What is required: Locate, in the data below, the line that contains "shipping: 33.97 -> 69.95" and the line that contains "total: 10563.09 -> 15211.84"; reproduce exactly those two lines and every line between them, nothing more.

Version difference data:
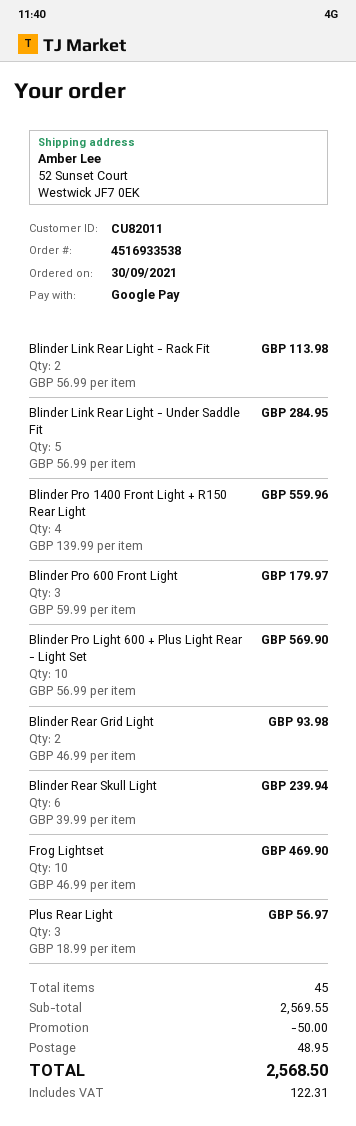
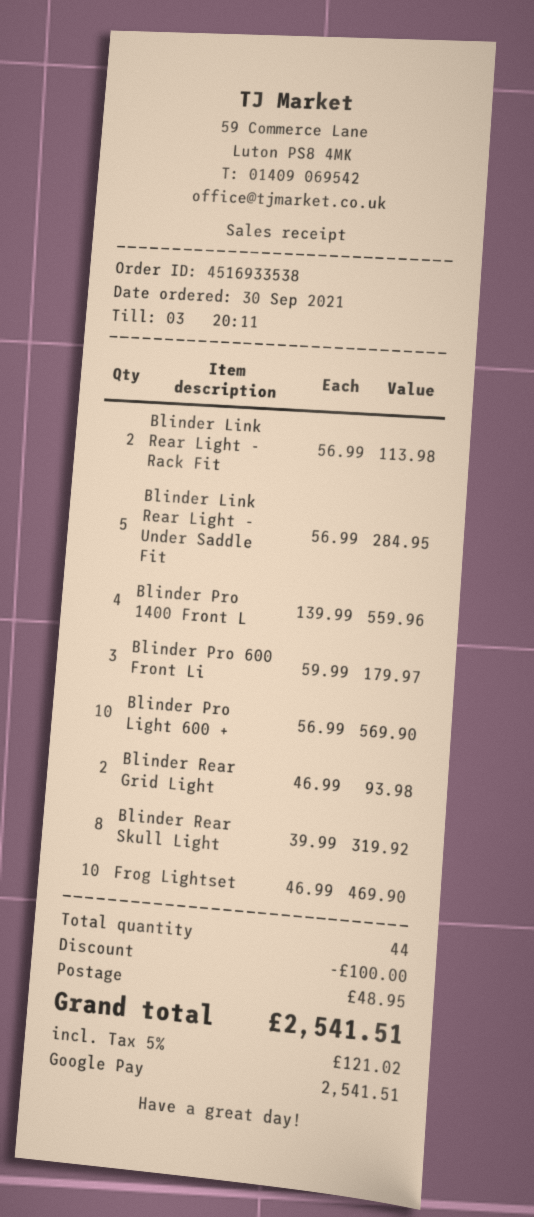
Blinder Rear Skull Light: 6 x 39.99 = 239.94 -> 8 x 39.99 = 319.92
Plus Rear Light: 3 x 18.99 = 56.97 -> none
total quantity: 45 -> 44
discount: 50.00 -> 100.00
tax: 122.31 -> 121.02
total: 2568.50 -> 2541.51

--

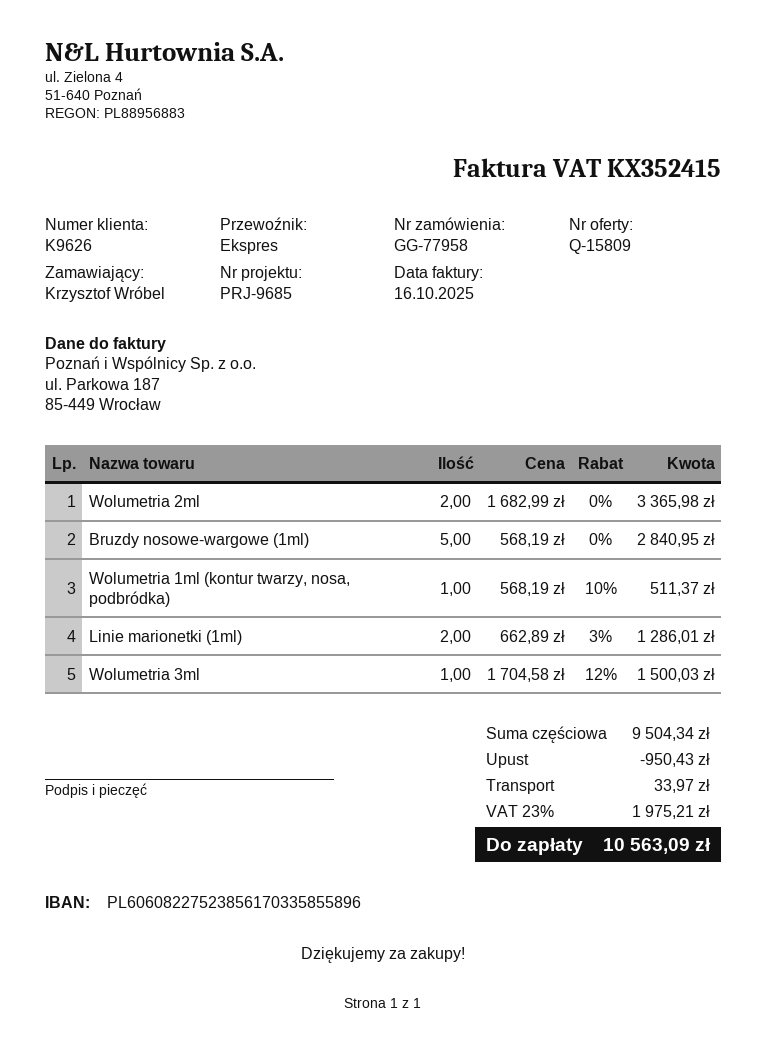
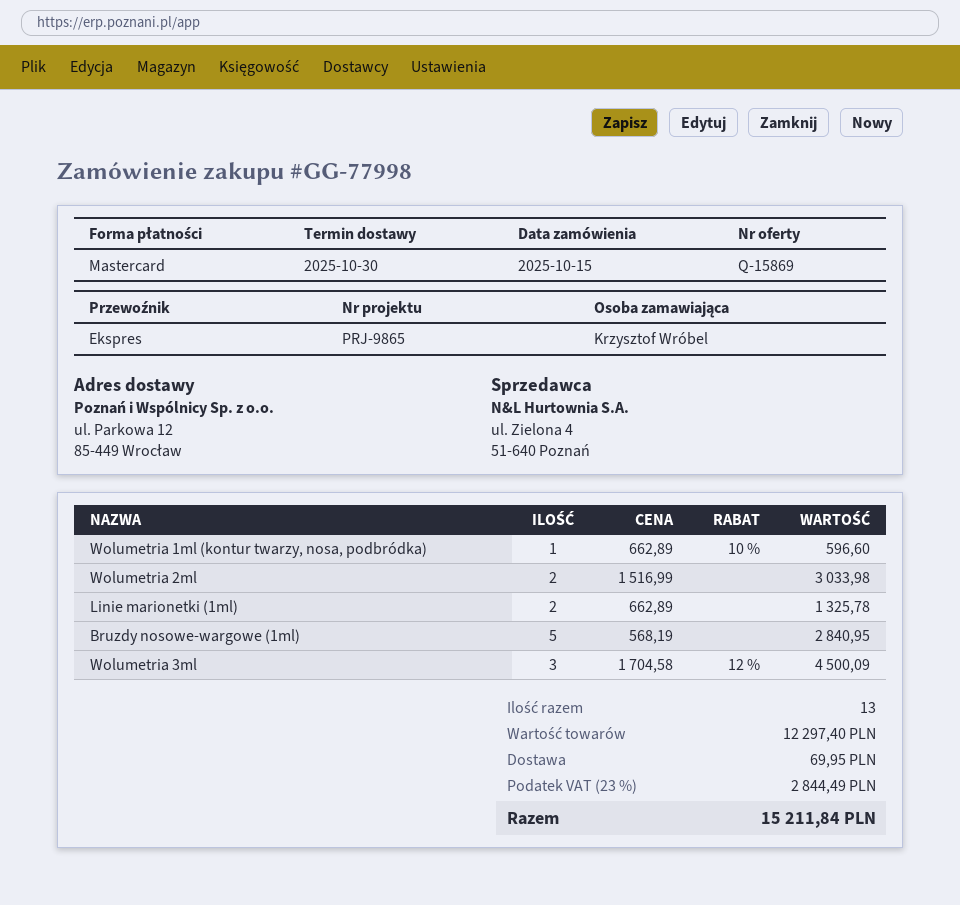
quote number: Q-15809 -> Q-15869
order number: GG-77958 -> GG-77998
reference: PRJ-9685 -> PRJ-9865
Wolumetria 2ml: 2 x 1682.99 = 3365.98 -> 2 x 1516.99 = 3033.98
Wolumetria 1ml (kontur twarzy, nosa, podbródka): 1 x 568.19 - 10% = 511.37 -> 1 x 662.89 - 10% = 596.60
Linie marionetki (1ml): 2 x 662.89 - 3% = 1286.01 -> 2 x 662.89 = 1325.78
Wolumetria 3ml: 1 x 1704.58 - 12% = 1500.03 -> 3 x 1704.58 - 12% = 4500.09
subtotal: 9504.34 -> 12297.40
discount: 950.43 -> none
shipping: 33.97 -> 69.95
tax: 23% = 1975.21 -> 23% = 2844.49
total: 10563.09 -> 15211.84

Result below:
shipping: 33.97 -> 69.95
tax: 23% = 1975.21 -> 23% = 2844.49
total: 10563.09 -> 15211.84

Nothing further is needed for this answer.